Polonia che da molto «si è incamminata sul percorso magiaro, ha fatto grandi passi in questo senso e ci sono ragioni di preoccupazione», conferma Piotr Buras, numero uno del think tank European Council on Foreign Relations a Varsavia. «L’alto livello di solidarietà» tra Budapest e Varsavia non è però totale e si limita ad alcuni aspetti fondamentali, «sovranità, Stato-nazione, stato di diritto, rifiuto di ogni ulteriore integrazione, politiche di migrazione e politiche sociali».

Ma «ci sono anche tanti punti di disaccordo», aggiunge Buras, «come su energia e sul rapporto con la Russia», con Budapest che mantiene stretti legami con il Cremlino, scelta avversata dalla Polonia. E poi l’Ungheria è molto più pragmatica nella Ue, con un rapporto discreto con la Germania, «mentre l’esecutivo polacco ha da poco messo sul tavolo la questione delle riparazioni per i danni subiti a causa della Seconda guerra mondiale».

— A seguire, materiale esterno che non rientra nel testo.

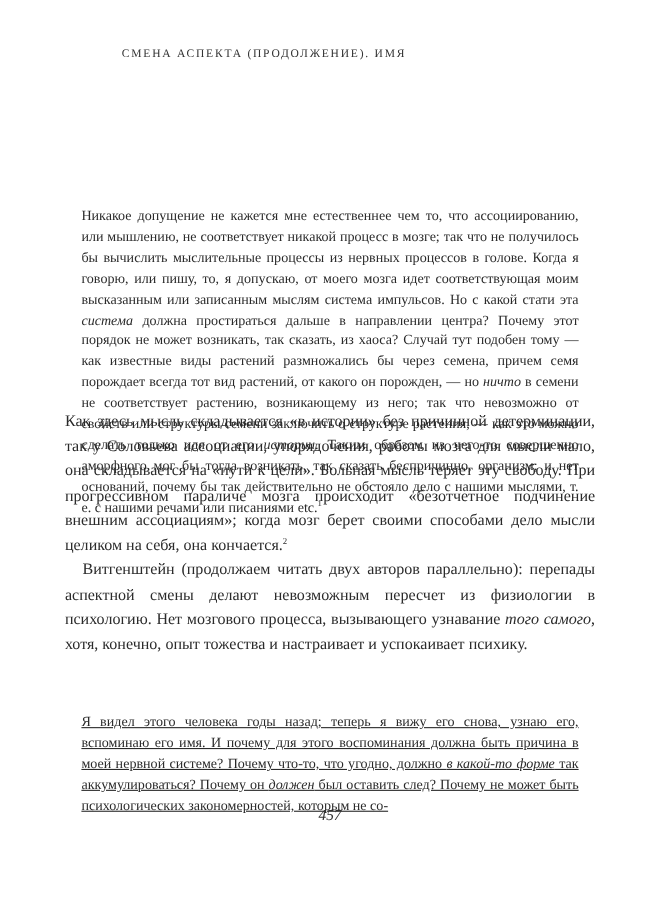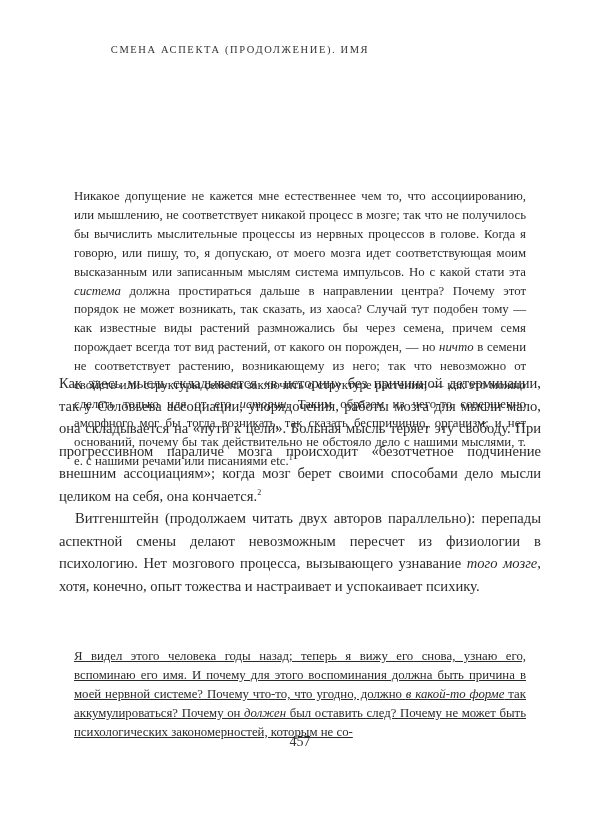--- a/index.html
+++ b/index.html
@@ -61,7 +61,7 @@
 
   <div class="col main t3">
     <p><span>Как здесь мысль складывается «в истории» без причинной детермина­ции, так у Соловьева ассоциации, упорядочения, работы мозга для мыс­ли мало, она складывается на «пути к цели». Больная мысль теряет эту свободу. При прогрессивном параличе мозга происходит «безотчетное подчинение внешним ассоциациям»; когда мозг берет своими способа­ми дело мысли целиком на себя, она кончается.</span><sup>2</sup></p>
-    <p class="indent"><span>Витгенштейн (продолжаем читать двух авторов параллельно): пере­пады аспектной смены делают невозможным пересчет из физиологии в психологию. Нет мозгового процесса, вызывающего узнавание </span><em>то­го мозге</em><span>, хотя, конечно, опыт тожества и настраивает и успокаивает психику.</span></p>
+    <p class="indent"><span>Витгенштейн (продолжаем читать двух авторов параллельно): пере­пады аспектной смены делают невозможным пересчет из физиологии в психологию. Нет мозгового процесса, вызывающего узнавание </span><em>то­го самого</em><span>, хотя, конечно, опыт тожества и настраивает и успокаивает психику.</span></p>
   </div>
 
   <div class="col t4">

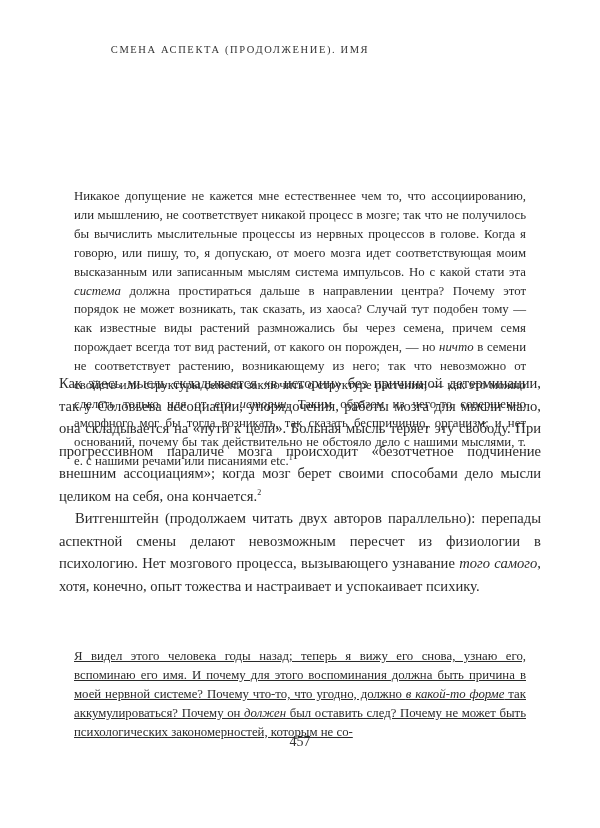--- a/index.html
+++ b/index.html
@@ -38,7 +38,7 @@
   .fn.first { text-indent: 15px; }
   .pagenum {
     position: absolute; top: 734px; left: 0; width: 600px; text-align: center;
-    font-size: 14px; color: #333;
+    font-size: 14px; color: #333; font-style: italic;
   }
   .t1 { top: 75px; }
   .t2 { top: 144px; }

Varsavia che, nel suo conflitto con l’Ue, non ha però intenzione di spingersi troppo oltre, magari verso qualche forma di “Polexit”. «Non ci sono incentivi in questo senso per Kaczynski e la società è apertamente favorevole all’appartenenza alla Ue. Quello che è più probabile accada - chiosa Buras - è un crescente risentimento verso l’Ue, dato che i benefici in futuro saranno minori. Ci saranno molti meno soldi per la Polonia e meno vantaggi». Inoltre, Varsavia «è poco coinvolta nell’integrazione in molte significative aree come immigrazione e politiche sociali, Eurozona. Lo scenario più realistico dunque non è quello di un Polexit, ma di un’uscita dell’Ue dalla Polonia». Ciò non vuol dire che «la Polonia sarà esclusa dall’Unione, ma che la vera Ue sarà in futuro da un’altra parte, fatta di cooperazione su temi su cui la Polonia non è pronta a impegnarsi».

Ma su cosa si basa questo crescente senso di distacco, tra Ungheria e Polonia e il resto dell’Ue? Forse anche su ragioni storiche. E su errori fatti dal nucleo duro dell’Unione. «La divisione tra Est e Ovest è stata costruita culturalmente nel corso dei secoli, ma è qualcosa che oggi nondimeno esiste. Polonia e Ungheria rimangono storicamente Stati post-comunisti, anche 28 anni dopo» la caduta della Cortina di ferro, spiega lo storico Larry Wolff, autore del capitale saggio “Inventing Eastern Europe”. Lavoro in cui teorizzò il peccato originale dell’Europa occidentale, quello di essersi avvicinata all’Est, già a partire dall’età dell’Illuminismo, con supponenza e senso di superiorità, a volte con disprezzo. Polonia e Ungheria «sono nazioni molto diverse da quelle entrate prima del 2004, con un approccio differente al progetto europeo», illustra Wolff. La lettura dei due Stati come «democrazie fallite», tuttavia, non lo convince, perché «si potrebbe dire lo stesso oggi del mio Paese, gli Stati Uniti, o dell’Italia, che si sarebbe potuta definire democrazia a rischio in certi momenti dei passati due decenni».

La cosa che «mi sorprende di più è quanto le leadership di Ungheria e Polonia siano pronte a manipolare sentimenti anti-europei in maniera demagogica, orientandoli contro la democrazia e contro la stessa Europa». E a soffiare sul fuoco del concetto nazionalistico «che i propri valori siano in parte compromessi dall’Europa». Lo fanno, probabilmente, anche per una sorta di rivincita. I negoziati lunghissimi e complicati prima dell’adesione e il paternalismo di Bruxelles potrebbero aver creato «un rancore», ancora oggi presente nei due Paesi. Quel paternalismo offensivo ben rappresentato dalle parole di Jacques Chirac, nel 2003, quando i Paesi dell’Est Europa si schierarono a fianco di Washington in procinto di invadere l’Iraq. «Hanno perso un’occasione per stare zitti», disse quella volta il presidente francese, addirittura minacciando conseguenze per la loro futura adesione e scioccando e irritando i futuri partner Ue. Che hanno la memoria lunga.